Tetsuya's is a French-Japanese fusion restaurant in Sydney, owned by Tetsuya Wakuda. I first heard about this restaurant sometime in 2000. I read about it in the SMH Good Food Guide book. I thought it sounded really good. Never got a a chance to go there though because:
1) the price for their degustation menu is something ridiculous like $180/head
2) it is so popular with yuppies you have to book at least 3 months in advance
3) I realised that the menu is mostly seafood and I don't even like seafood that much. Unlike most people I don't go gaga over prawns or raw fish!

But, you can get your Tetsuya fix in Taiwan for only $50/head! Amazing!

Taiwan is a foodie's dream come true. You can get all sorts of different Asian cuisines and European ones, catering for all price ranges. The foreign food there is cheaper than here in Shanghai! As well as that most restaurants are smoke-free and the staff are super friendly and polite. And despite me being paranoid about eating street food, I ate at Taiwan's famous night markets and didn't get sick. It is so cheap (approx. $1 a meal) and quick and tasty! How can I not promote Taiwan as an eating destination? ;)

Shortly before a recent trip to Taiwan, I was given a red-hot tip for a restaurant just outside the capital, Taipei. A colleague's friend had dined there last year and reckoned it was in the same league as Sydney's Tetsuya's but one-third of the price. It sounded like an ambitious claim. Last year Tetsuya's was named as the fifth best restaurant in the world by London's Restaurant Magazine, and was awarded the top accolade of three chefs hats by The Sydney Morning Herald Good Food Guide. It would be fair to say I was curious but sceptical.

Armed with a name - Da Shan Wu Jia - and an address, a group of us took the plunge and headed away from the bright lights and scuffle of Taipei. We hit the foothills that surround the city and followed a narrow, winding road to the restaurant. We were greeted by an elegant waitress dressed in black and ushered to a long wooden Japanese-style table.

It was one of only six such tables, each cordoned off by bamboo screens. The decoration was simple but striking. Japanese prints and mandolins on the walls; plants and decorative ornaments placed sparingly around the room. Candles and Chinese lanterns provided a flickering, intimate light while traditional Chinese music played softly in the background.

The staff spoke very little English and although we were accompanied by a Mandarin-speaking guide, it wasn't a necessity. There are no menus to labour over and only one option available to order: a 10-course set menu.

Ten minutes later a platter of beautifully sculpted white dishes arrived on an engraved wooden serving board. Each dish contained a cube of red wine jelly which, after exchanging quizzical glances, we slurped like an oyster. It was a deliciously sweet but potent palate cleanser.

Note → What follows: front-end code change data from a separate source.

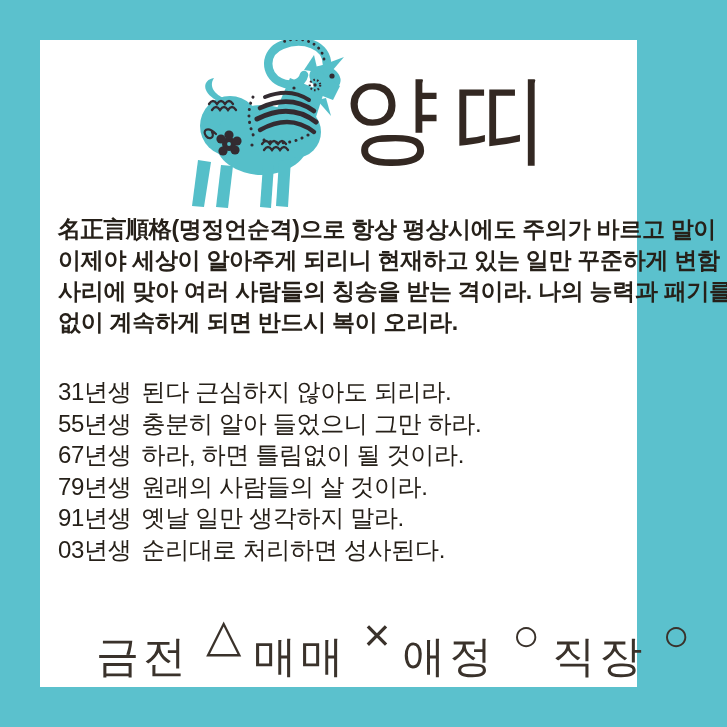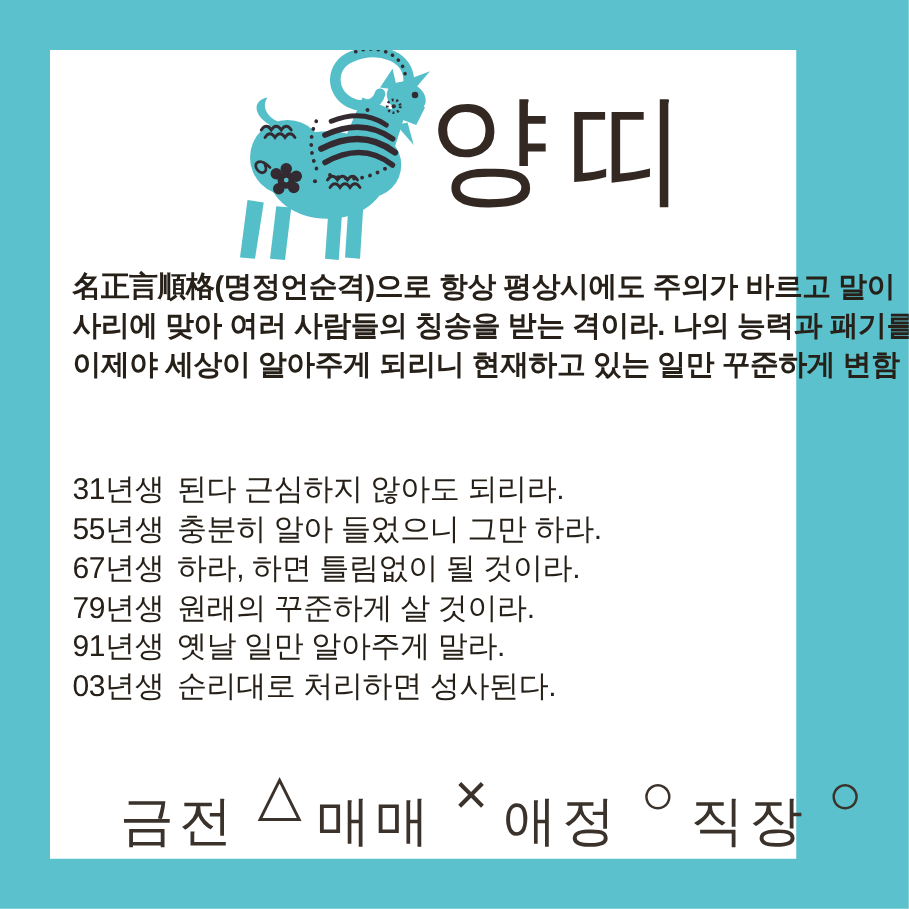--- a/index.html
+++ b/index.html
@@ -175,39 +175,40 @@
         <circle cx="62" cy="105" r="1.6" fill="#332b31"></circle>
         <circle cx="104" cy="48" r="1.6" fill="#332b31"></circle>
         <circle cx="118" cy="95" r="1.6" fill="#332b31"></circle>
       </g>
     </svg>
 
     <div class="title">양띠</div>
 
     <div class="fortune">
       <div class="fortune-line">名正言順格(명정언순격)으로 항상 평상시에도 주의가 바르고 말이</div>
+      <div class="fortune-line">이제야 세상이 알아주게 되리니 현재하고 있는 일만 꾸준하게 변함</div>
       <div class="fortune-line">사리에 맞아 여러 사람들의 칭송을 받는 격이라. 나의 능력과 패기를</div>
-      <div class="fortune-line">이제야 세상이 알아주게 되리니 현재하고 있는 일만 꾸준하게 변함</div>
+      <div class="fortune-line">없이 계속하게 되면 반드시 복이 오리라.</div>
     </div>
 
     <div class="years">
       <div class="year-line">
         <span class="birth-year">31년생</span><span>된다 근심하지 않아도 되리라.</span>
       </div>
       <div class="year-line">
         <span class="birth-year">55년생</span><span>충분히 알아 들었으니 그만 하라.</span>
       </div>
       <div class="year-line">
         <span class="birth-year">67년생</span><span>하라, 하면 틀림없이 될 것이라.</span>
       </div>
       <div class="year-line">
-        <span class="birth-year">79년생</span><span>원래의 꾸준하게 살 것이라.</span>
-      </div>
-      <div class="year-line">
-        <span class="birth-year">91년생</span><span>옛날 일만 알아주게 말라.</span>
+        <span class="birth-year">79년생</span><span>원래의 사람들의 살 것이라.</span>
+      </div>
+      <div class="year-line">
+        <span class="birth-year">91년생</span><span>옛날 일만 생각하지 말라.</span>
       </div>
       <div class="year-line">
         <span class="birth-year">03년생</span><span>순리대로 처리하면 성사된다.</span>
       </div>
     </div>
 
     <div class="categories">
       <div class="category">
         <span class="category-label">금전</span>
         <span class="category-symbol">△</span>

Next up was a creamy square of tofu studded with wasabi and goji (a berry often used in Chinese medicine), together with a spoonful of succulent lobster garnished with white Japanese seaweed powder.

By now my initial scepticism had been replaced with bewildered astonishment. Each course that arrived set a fresh benchmark in terms of presentation and flavour.

Over the course of three hours we sampled 10 intricately prepared culinary treats. Highlights included a citrus salad topped with juicy chunks of tuna and salmon sashimi, whole shrimps with roasted pumpkin and eggplant and a steamed egg topped with grapefruit foam served with mountain potato and crabmeat.

Some courses were better than others, but they were never less than beautifully presented in an elaborate array of ceramic, stone and glass dishes.

With regard to the comparison with Tetsuya's, two of our group had dined there recently and said that Da Shan Wu Jia was definitely in the same league. In fact, the only area in which it let itself down was the bill, which came to a very un-Tetsuya's-like $50 a head, including wine.

The chef and owner of the restaurant, Mr Yo, joined us briefly at the end of the meal and through our guide we learned that despite the Japanese influences in his cooking, he's never been to Japan. The menu changes seasonally and he often experiments with new dishes to keep his regular clientele happy. He has no website, never advertises and relies purely on word of mouth for business.

So, if you ever find yourself in Taipei and fancy both a culinary and a cultural adventure, I know this great little restaurant you simply must try.

Da Shan Wu Jia (meaning Priceless Big Mountain) is an hour from the centre of Taipei:
No. 62 Sec. 3, Beiyi Road, Xiandian City, Taipei County.
Phone (+886) (0)2 2217 8891

(I think they have a typo in the address and it's supposed to be Xindian, not Xindan! I was staying in Xindian for some of my time in Taipei too!)